Be careful. Don't overdo this. Watch out for weird symptoms that slowly get worse.

Online political atheist

  • Warrior
  • ****
  • Posts: 246
    • View Profile
Re: kefir
« Reply #8 on: July 21, 2019, 01:16:41 am »
Be careful. Don't overdo this. Watch out for weird symptoms that slowly get worse.

do u have experience with zero/low carb diet?

Offline thehadezb

  • Buffalo Hunter
  • ***
  • Posts: 113
  • Gender: Male
    • View Profile
Re: kefir
« Reply #9 on: August 14, 2019, 12:02:22 pm »
Lactose and milk proteins, even small amounts in kefir, do not agree with everyone. So be careful and listen to your bodies reaction.

Some people do better on low carb than others. 5g a day is a bit low for most people, I take in around 30g to 50g, and others do well on much higher amounts,  you must listen to your body.

Pollen is not necessary, but small amounts of a quality source shouldn't be a problem..... if your eating raw meats you should be able to get much larger levels of amino acids and vitamins than pollen contains, and in a much more bioavailable form.
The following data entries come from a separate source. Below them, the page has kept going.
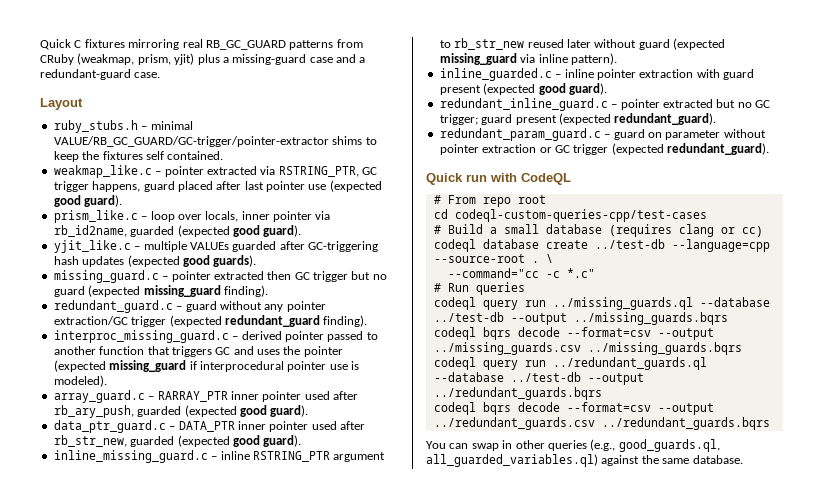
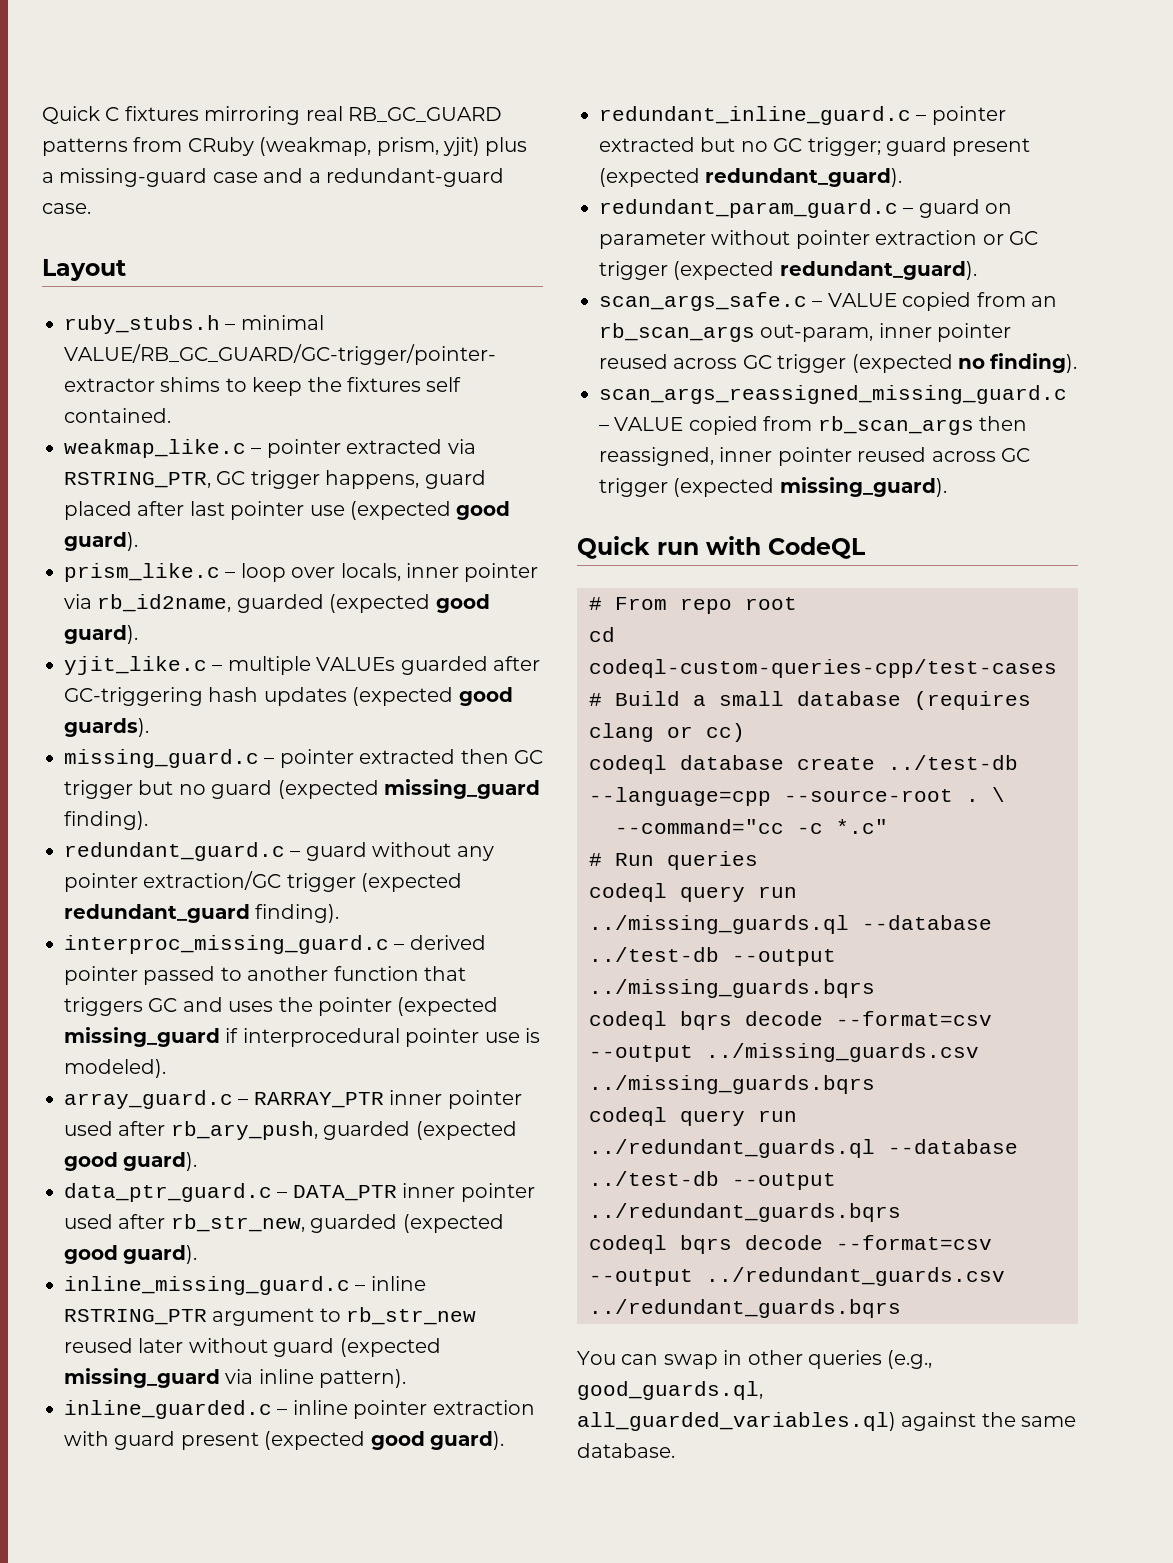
+ scan_args_safe.c – VALUE copied from an rb_scan_args out-param, inner pointer reused across GC trigger (expected no finding).
+ scan_args_reassigned_missing_guard.c – VALUE copied from rb_scan_args then reassigned, inner pointer reused across GC trigger (expected missing_guard).

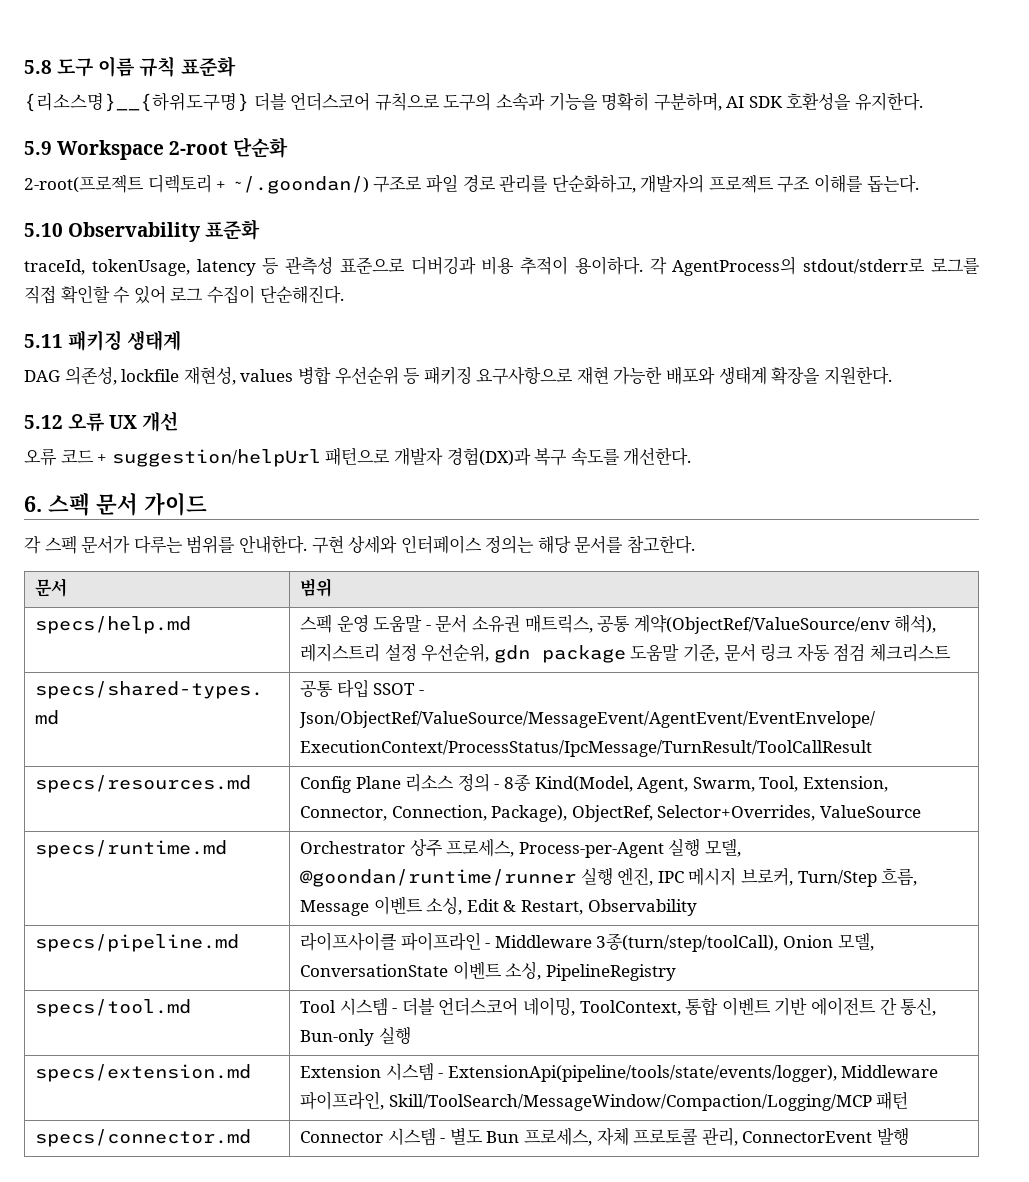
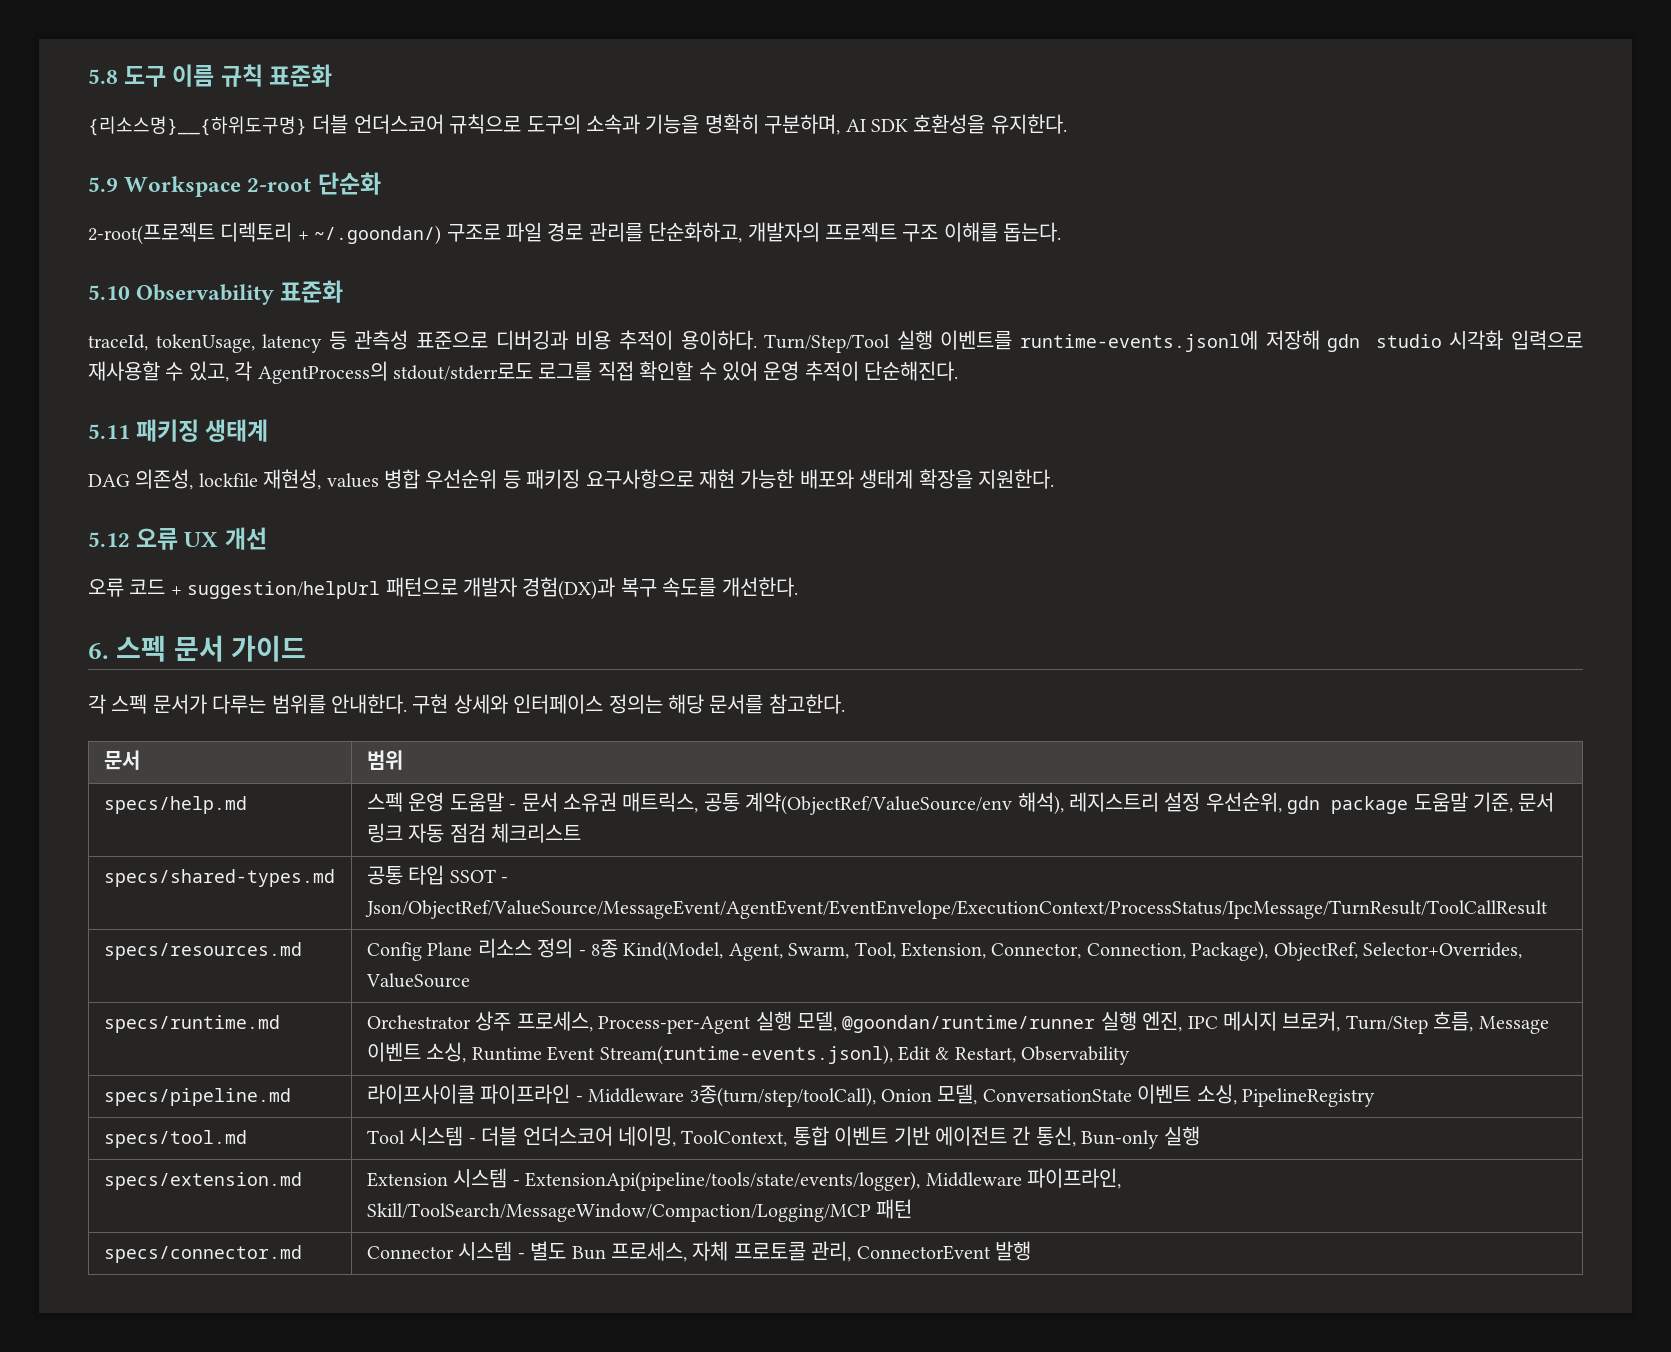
- 각 AgentProcess의 stdout/stderr로 로그를 직접 확인할 수 있어 로그 수집이 단순해진다.
+ Turn/Step/Tool 실행 이벤트를 runtime-events.jsonl에 저장해 gdn studio 시각화 입력으로 재사용할 수 있고, 각 AgentProcess의 stdout/stderr로도 로그를 직접 확인할 수 있어 운영 추적이 단순해진다.
- specs/runtime.md | Orchestrator 상주 프로세스, Process-per-Agent 실행 모델, @goondan/runtime/runner 실행 엔진, IPC 메시지 브로커, Turn/Step 흐름, Message 이벤트 소싱, Edit & Restart, Observability
+ specs/runtime.md | Orchestrator 상주 프로세스, Process-per-Agent 실행 모델, @goondan/runtime/runner 실행 엔진, IPC 메시지 브로커, Turn/Step 흐름, Message 이벤트 소싱, Runtime Event Stream(runtime-events.jsonl), Edit & Restart, Observability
Honey is a very debatable food on this forum, some say raw honey is better tolerated, but all honey is loaded with sugar, and if you are avoiding carbs you should limit the amount, depending on your own individual wants and needs.

I have been using a little home made kombutcha, it may be a good alternative to cultured dairy....if it is properly fermented and not overly sugared, it should only have a couple of carbs per serving.

Are you actually zero-carb? What are your main carb sources?